Since I lost my vision, paperwork I would have filed has accumulated in a box. Not paid bills or medical documents or anything important, those were put away by my husband. I’m talking about receipts for large purchases, owner’s manuals, all the printed material we keep for reference or proof of purchase. Initially we assumed my sight would return and I would take care of the contents of the storage bin then. As time moved on, and my optic nerves did not, the carton filled. Luckily we never needed anything dropped in there, which perhaps speaks to their significance, but isn’t that what a file cabinet holds? Papers we may need one day?

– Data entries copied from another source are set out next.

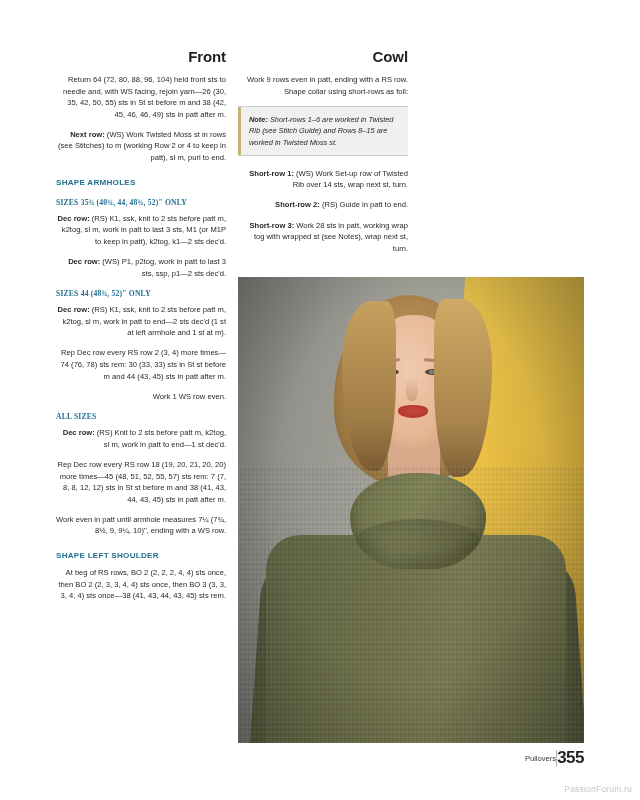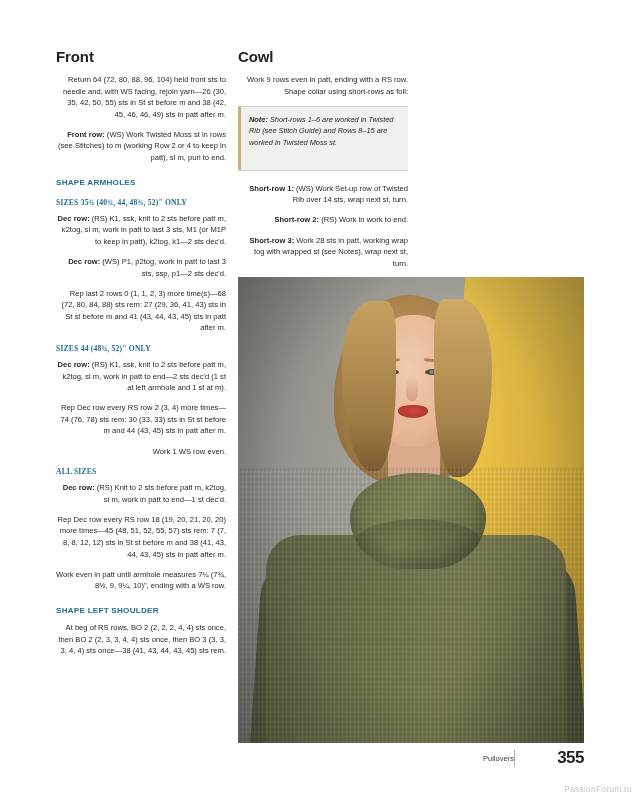"Front" h2.section-title { text-align: none -> right }
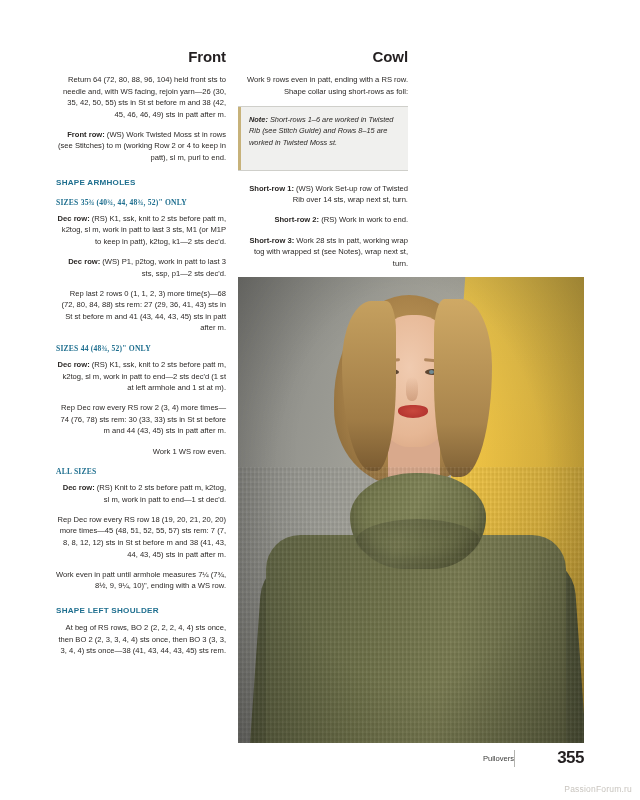"Note: Short-rows 1–6 are worked" .note-box { padding: 7px 6px 22px 11px -> 7px 6px 7px 11px }
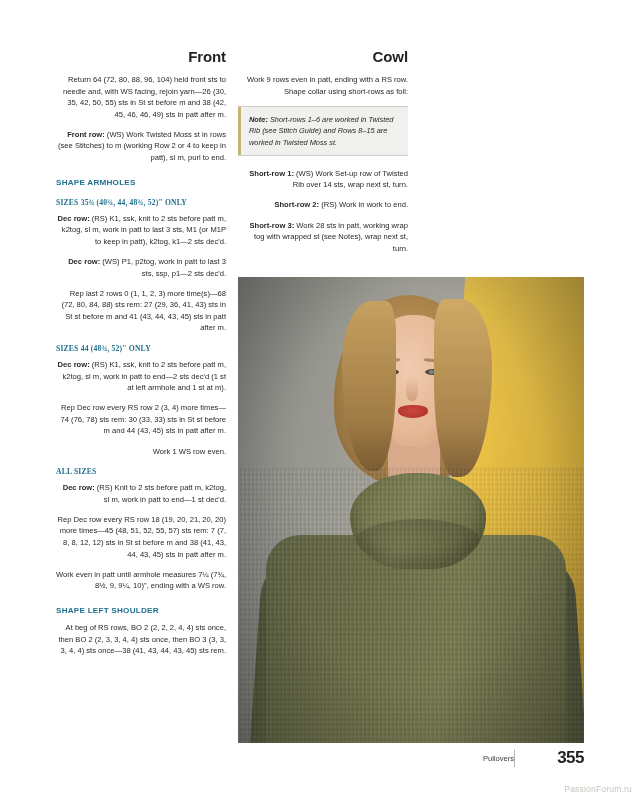"Front row:" span.lead-in { text: Front -> Next }
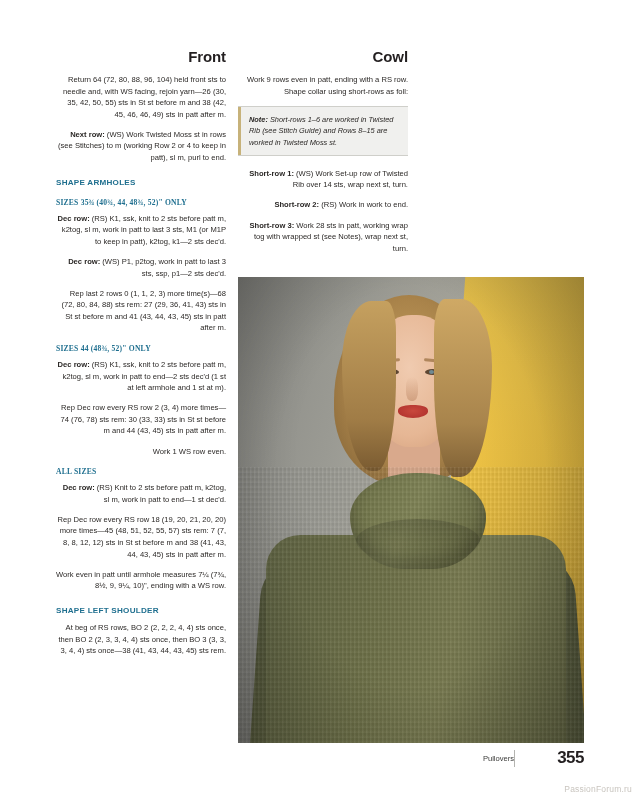"(RS) Work in work to" span { text: Work in work -> Guide in patt }
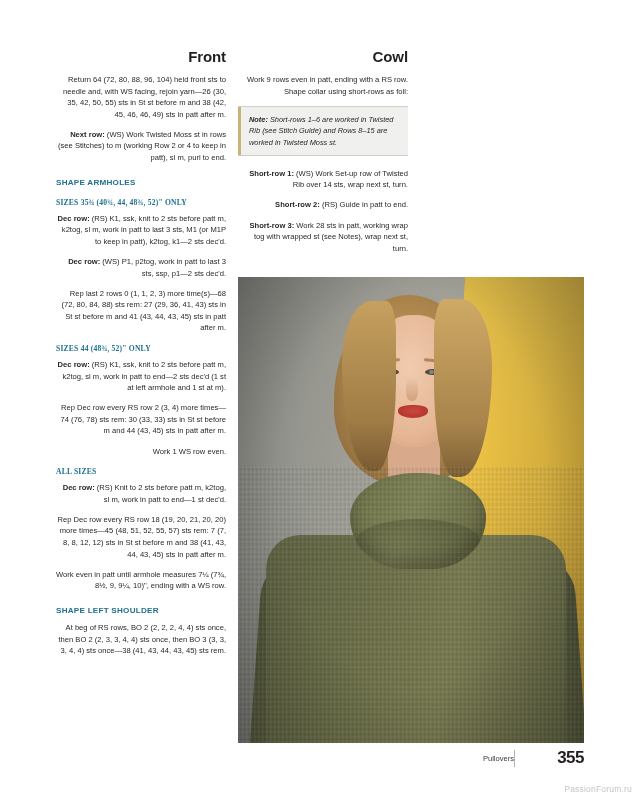"Rep last 2 rows 0" p.body { html: <p><span>Rep last 2 rows 0 (1, 1, 2, 3) more time(s)—68 (72, 80, 84, 88) sts rem: 27 (29, 36, 41, 43) sts in St st before m and 41 (43, 44, 43, 45) sts in patt after m.</span></p> -> none }
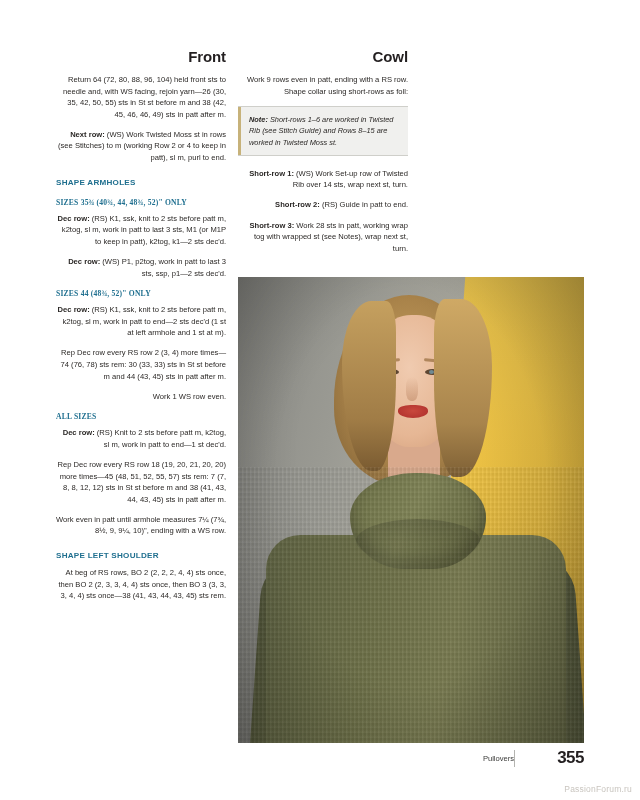"355" .footer-page { margin-left: 42px -> none }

As the home office where this temporary organizational system resided filled with painting supplies and furniture from other rooms as we began to refresh our upstairs decor, the box continued to receive items to be filed. And then, it was the office’s turn to be made over. As I emptied everything out of that room, I knew it was time. The brown monster needed to be gone through, sorted, and properly filed in the file cabinet. It was daunting to me and I put it off for days. Finally, with no excuses left and heavy irritation at myself for being so . . . well, daunted . . . I carried the container downstairs to where my Merlin Electronic Magnifier is. The machine allows me to magnify as well as change background and font colors of anything I place under its camera. I took the first piece out and began the process of looking at every single sheet. I divided the documents into shred, file and trash piles until I reached the bottom of the box, where just cardboard and a few paper clips remained.

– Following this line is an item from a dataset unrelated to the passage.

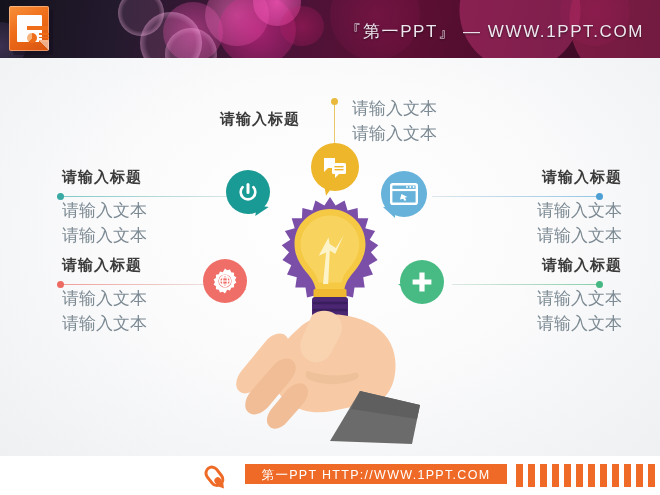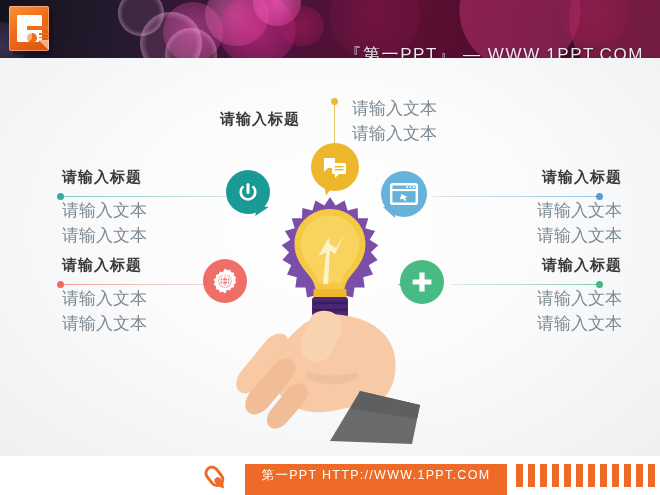"『第一PPT』 — WWW.1PPT.COM" .header-title { margin-top: 23px -> none }
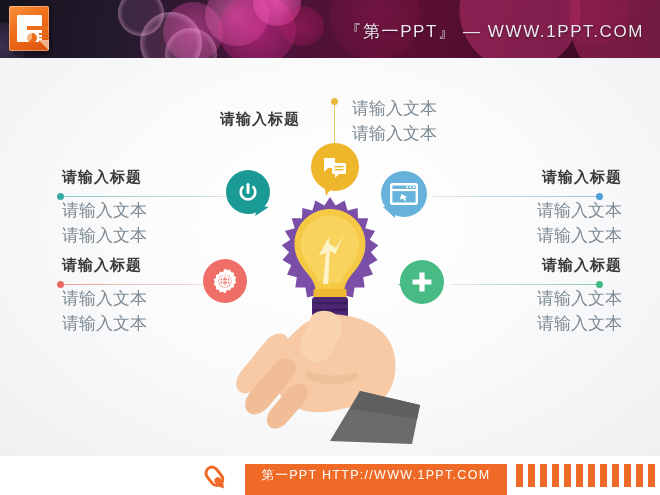"第一PPT HTTP://WWW.1PPT.COM" .f-bar { height: 32px -> 20px }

I have always loved organizing things and found this project fun. I remembered who I was before, when a corporate career called on this skill every day. But see, that was the cause of the hesitation and overwhelmed feeling that kept me from tackling this task. The old me, the fully sighted me, would have whipped through that accumulation of paper in no time, sitting on the floor or at the desk. The 20/20 me would have looked forward to it. Instead, the visually impaired me had to drag the box downstairs to the Merlin and position the paper in exactly the right spot under the camera, play with the color and magnification size, read small sections of the page at a time since I have to make the text size quite large in order to see it. No “woe is me” here, just the facts: everything takes me longer now and requires a new level of creativity. But what I was taught again in doing this job is this: we can’t stop being who we are because it’s hard. Because it’s different than it used to be. Obviously I’m still learning this lesson when it comes to the non-daily activities of life, but I can honestly say I never worry about doing something after I’ve done it, only before. We build things up in our mind, filling it with pieces of fear and doubt until it’s as crammed full as the box in my office was. But once you do the thing you’re apprehensive about, you, like me, may be reminded who you are . . . and discover what’s inside. And what you’re made of.